This new phenomenon was summarized in
Mother Jones
(February 1977) by economists David Olson and Richard Parker, reporting on a study by Dr. Howard Wachtel and Peter Adelsheim for the Joint Economic Committee of Congress :

“They found that corporations in food, utilities, rubber, tobacco, computers, aircraft, to name a few, had all raised their prices at times the textbooks say they should have rolled them back. How can corporations raise prices when the economy is stagnant, demand is falling, factories are operating well below full capacity and more and more people are out of work? The answer, Wachtel says, is economic concentration—entire industries increasingly dominated by a small number of ever-larger firms . . . fewer and fewer big businesses need to compete through pricing. This creates a situation in which prices can be increased and inflation kept rising even during periods of recession.”

Meanwhile, the government of this country, like the governments of other Western countries, has been losing the power to control these actions. Existing outside the boundaries of the country, the multinational companies, in concert with banks, are capable of the economic domination of entire nations. Governments slip slowly into a new role subordinate to and supportive of them.

 

Dr. Lester Thurow concluded his paper in the
Public Interest Economics Newsletter,
“There is no satisfactory answer to the question of why the American people have been content to leave untouched the enormous concentration of wealth that characterizes this economy.”

It is possible that Thurow was being coy when he made that statement, because there certainly is an obvious explanation. Too few people have ever heard of the figures listed here, and many of those that have heard them may have been too indoctrinated with accepted economic theory to grasp their true meaning. All of our cultural institutions teach us that Keynesian economics and the trickle-down theory of economic growth have a certain effect when they actually have an effect which is opposite to what is claimed.

Since the overwhelming majority of Americans are removed from any personal participation in economic processes, we have come to believe in an artificial economic construct propagated by the people who benefit from it and who control the media that explain it to us.

Domination of the Influencing Machine

In 1960, at the moment when our economic growth rate was near its highest point and the nation had been totally wired in to television, the trade publication
Advertising Age
commented, “Network television, particularly, is largely the creature of the 100 largest companies in the country.”

In that year, the one hundred largest advertisers in the country accounted for 83 percent of all network television advertising.
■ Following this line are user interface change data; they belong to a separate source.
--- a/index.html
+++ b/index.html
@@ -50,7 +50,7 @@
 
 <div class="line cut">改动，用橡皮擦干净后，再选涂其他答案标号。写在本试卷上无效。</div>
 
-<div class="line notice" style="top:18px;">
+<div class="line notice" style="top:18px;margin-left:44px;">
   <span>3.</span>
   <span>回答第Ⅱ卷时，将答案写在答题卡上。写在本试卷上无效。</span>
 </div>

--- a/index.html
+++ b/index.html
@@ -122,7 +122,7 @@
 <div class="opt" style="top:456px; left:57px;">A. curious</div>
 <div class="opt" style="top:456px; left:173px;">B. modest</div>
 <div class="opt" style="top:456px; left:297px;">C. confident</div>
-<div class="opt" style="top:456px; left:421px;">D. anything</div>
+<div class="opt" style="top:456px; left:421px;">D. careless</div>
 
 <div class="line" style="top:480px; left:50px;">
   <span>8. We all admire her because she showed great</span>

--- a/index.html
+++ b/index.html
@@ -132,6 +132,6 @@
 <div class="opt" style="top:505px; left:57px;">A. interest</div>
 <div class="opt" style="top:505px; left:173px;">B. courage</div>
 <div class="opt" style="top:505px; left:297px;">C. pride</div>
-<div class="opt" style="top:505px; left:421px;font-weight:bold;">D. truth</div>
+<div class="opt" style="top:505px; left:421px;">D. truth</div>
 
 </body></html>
The top twenty-five of these accounted for 65 percent of the 83 percent. Since that time, the ratio has scarcely altered.

The domination of the one hundred largest is most apparent in network television, but it applies in other media. In 1974, for example, the top one hundred accounted for 55 percent of
all
advertising in all media, 59 percent of all network radio advertising, and 76 percent of network television ads. Since virtually all media in this country depend upon advertising for survival, it ought to be obvious that these one hundred corporations, themselves dominated by a handful of wealthy people, can largely determine which magazines, newspapers, radio stations and television stations can continue to exist and which cannot.
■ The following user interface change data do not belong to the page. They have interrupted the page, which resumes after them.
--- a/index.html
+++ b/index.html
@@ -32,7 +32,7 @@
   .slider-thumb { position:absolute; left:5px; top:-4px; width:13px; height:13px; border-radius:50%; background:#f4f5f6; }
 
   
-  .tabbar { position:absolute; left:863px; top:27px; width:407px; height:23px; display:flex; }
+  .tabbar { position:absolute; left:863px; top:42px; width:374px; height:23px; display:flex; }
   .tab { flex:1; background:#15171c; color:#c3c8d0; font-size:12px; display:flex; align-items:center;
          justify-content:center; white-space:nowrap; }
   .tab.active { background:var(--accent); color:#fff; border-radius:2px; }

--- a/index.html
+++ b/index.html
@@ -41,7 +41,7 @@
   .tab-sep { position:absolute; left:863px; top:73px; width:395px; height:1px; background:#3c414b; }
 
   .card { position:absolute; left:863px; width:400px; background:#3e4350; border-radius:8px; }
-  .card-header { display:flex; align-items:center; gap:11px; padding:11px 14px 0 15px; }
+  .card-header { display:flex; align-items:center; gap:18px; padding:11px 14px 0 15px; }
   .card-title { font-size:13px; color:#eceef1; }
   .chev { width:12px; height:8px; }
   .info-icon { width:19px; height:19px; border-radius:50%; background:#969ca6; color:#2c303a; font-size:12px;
Public television also fits the mold. During 1975, more than 40 percent of all public-television programming was paid for by these same one hundred companies: mainly oil, chemical and drug companies. This is not quite the same level of domination that is found at the commercial networks, but the effect is the same. Survival depends upon them.

For both commercial television and public television then it is absolutely necessary to create programs that these one hundred advertisers will support. They are where the action is. Given the costs of television, they are the
only
action.

We are speaking of control by 100 corporations out of 400,000. The interest of the other 399,900 are irrelevant as far as television is concerned. As for the thoughts, wishes and feelings of the noncorporate segments of American society—nearly 250 million human beings whose perspectives are as varied as the Indian, the artistic, the humanistic, the ecological, the socialistic, to name a very few—these are not of the slightest importance.

Broadcast television, like other monolithic technologies, from eight-row com threshers and agribusiness to supertankers, nuclear power plants, computer networks, hundred-story office buildings, satellite communications, genetic engineering, international pipelines and SSTs, is available only to monstrous corporate powers. What we get to see on television is what suits the mentality and purposes of one hundred corporations.

While purporting to be a mass technology available to everyone, because everyone can
experience
it, television is little more than the tool of these companies. If four out of five dollars of television income derive from them, then obviously, without currying their favor the networks would cease to exist.

The corollary is also true. Without such a single, monolithic instrument as television, the effective power and control of these huge corporations could not be harnessed as it presently is. Monolithic economic enterprise needs monolithic media to purvey its philosophy and to influence rapid change in consumption patterns. Without an instrument like television, capable of reaching everyone in the country at the same time and narrowing human needs to match the redesigned environment, the corporations themselves could not exist.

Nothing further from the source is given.